Amahl Bishara, Crossing a Line: Laws, Violence, and Roadblocks to Palestinian Political Expression. Stanford University Press, 2022.
In Crossing a Line, anthropologist Amahl Bishara offers a compelling ethnographic inquiry into the political expression of Palestinians divided by the Green Line—those holding Israeli citizenship and those living under occupation in the Occupied Palestinian Territories. Drawing on years of fieldwork, protest participation, and deep personal ties, Bishara investigates how law, violence, and geographic separation shape not only Palestinian resistance but also their everyday acts of care, mourning, and expression.

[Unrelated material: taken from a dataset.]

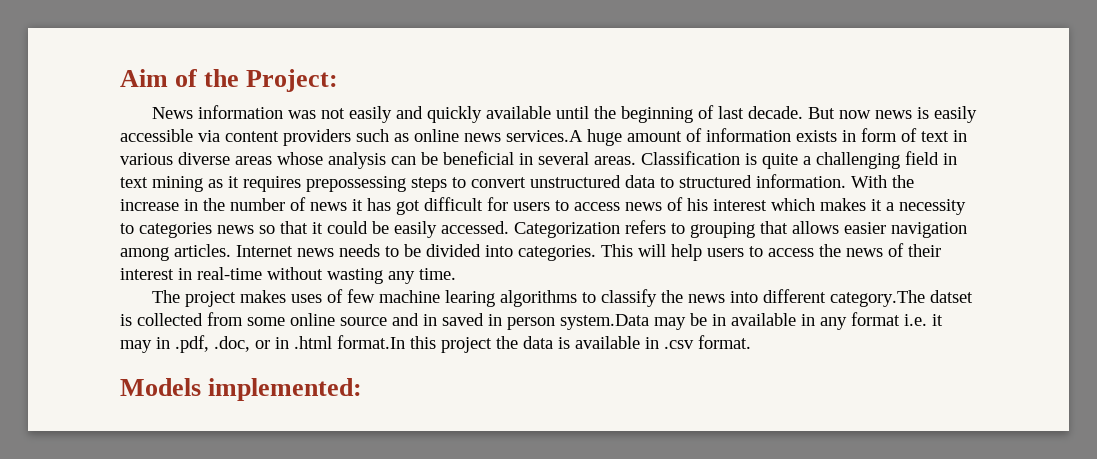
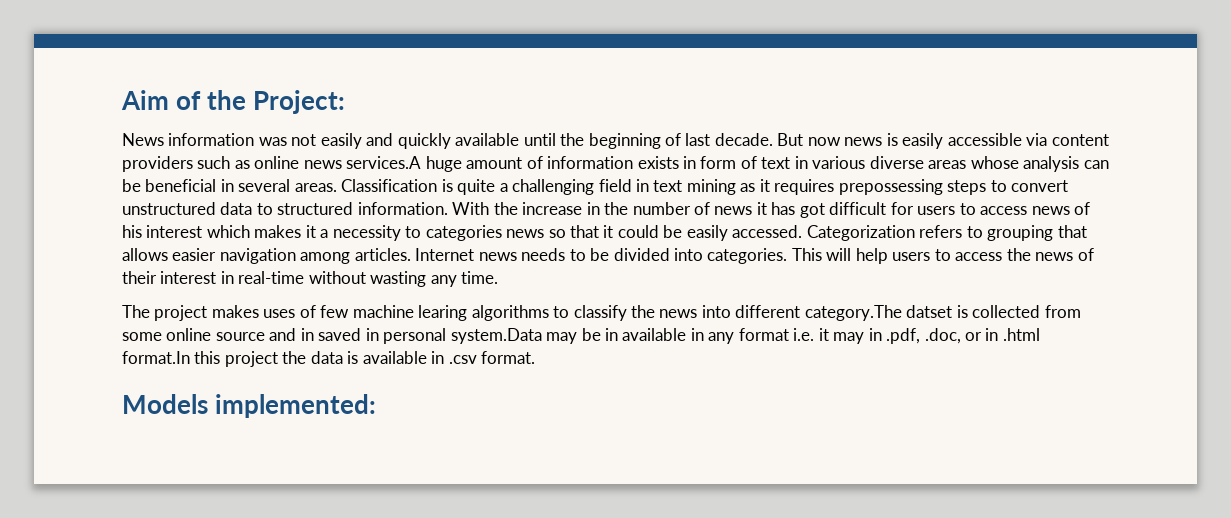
- The project makes uses of few machine learing algorithms to classify the news into different category.The datset is collected from some online source and in saved in person system.Data may be in available in any format i.e. it may in .pdf, .doc, or in .html format.In this project the data is available in .csv format.
+ The project makes uses of few machine learing algorithms to classify the news into different category.The datset is collected from some online source and in saved in personal system.Data may be in available in any format i.e. it may in .pdf, .doc, or in .html format.In this project the data is available in .csv format.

Bishara’s central analytical tool is solidarity—not in its conventional activist framing, but as a layered concept that navigates inter-Palestinian relations, positionality, and broader transnational alliances. While some Palestinians prefer not to use the term, favoring instead the notion of shared national struggle, Bishara demonstrates how solidarity remains embedded in advocacy across uneven terrains of vulnerability. As she writes:
“First, in one sense, I am analyzing solidarity. While Palestinians sometimes distanced themselves from the label of ‘solidarity’ for activism across the Green Line, preferring to assert that they were simply part of a shared political project, there are elements of solidarity in their practices, since often one group would advocate on behalf of another that was apparently more vulnerable. Denying ‘solidarity’ might have more performative than analytic value. Second, there is my relationship as a Palestinian-American anthropologist to those with whom I worked. Third, there are forms of political solidarity between Palestinians and other non-Palestinians, especially, today, in the US” (P.1, Kindle Edition).

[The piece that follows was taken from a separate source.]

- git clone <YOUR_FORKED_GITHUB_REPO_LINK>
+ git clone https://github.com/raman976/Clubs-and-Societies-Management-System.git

The book is structured around six ethnographic chapters, in addition to an introduction and conclusion. Interwoven with personal narrative “passages” between locations (Haifa, Aida Camp, Jaffa, Lubya, Jerusalem), the book maps the fragmented geographies of Palestinian life and struggle. Each chapter offers a distinct lens:
- "The Shifting Ground of Palestine"reflects on the contested meanings of Palestine, as both place and promise, exploring how national space cannot be confined to legal or colonial definitions.

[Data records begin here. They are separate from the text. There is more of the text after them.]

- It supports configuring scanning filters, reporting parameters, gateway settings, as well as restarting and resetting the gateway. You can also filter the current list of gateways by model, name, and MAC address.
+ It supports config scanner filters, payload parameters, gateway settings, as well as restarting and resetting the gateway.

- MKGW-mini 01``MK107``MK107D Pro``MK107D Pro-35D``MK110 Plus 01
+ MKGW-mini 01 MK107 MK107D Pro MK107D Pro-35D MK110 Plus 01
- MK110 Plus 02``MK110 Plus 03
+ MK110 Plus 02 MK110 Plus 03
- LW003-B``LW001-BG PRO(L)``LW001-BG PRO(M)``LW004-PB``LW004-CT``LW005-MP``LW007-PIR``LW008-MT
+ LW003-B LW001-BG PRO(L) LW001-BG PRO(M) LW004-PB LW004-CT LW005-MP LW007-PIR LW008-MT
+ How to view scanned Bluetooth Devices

- "Protesting the War on Gaza Together, Apart"juxtaposes Palestinian protests across Israel and the Occupied Palestinian Territories during the 2014 Gaza War, revealing how divergent tactics emerge from distinct colonial legal systems but converge in shared political urgency.
- "The Momentum of Commemoration"explores political rituals such as Nakba commemorations, showing how repetition creates continuity and sustains collective memory, even when outcomes are not immediate.
- "A Juxtaposition of Palestinian Places"captures how everyday political and artistic practices—such as exhibitions in Jaffa and Aida—render visible the tensions and connections between communities divided by the Green Line.
- "Territory and Mourning on Social Media"focuses on digital mourning practices, showing how Palestinians forge a “counterpublic of grief” that mirrors traditional condolence rituals while navigating censorship and surveillance.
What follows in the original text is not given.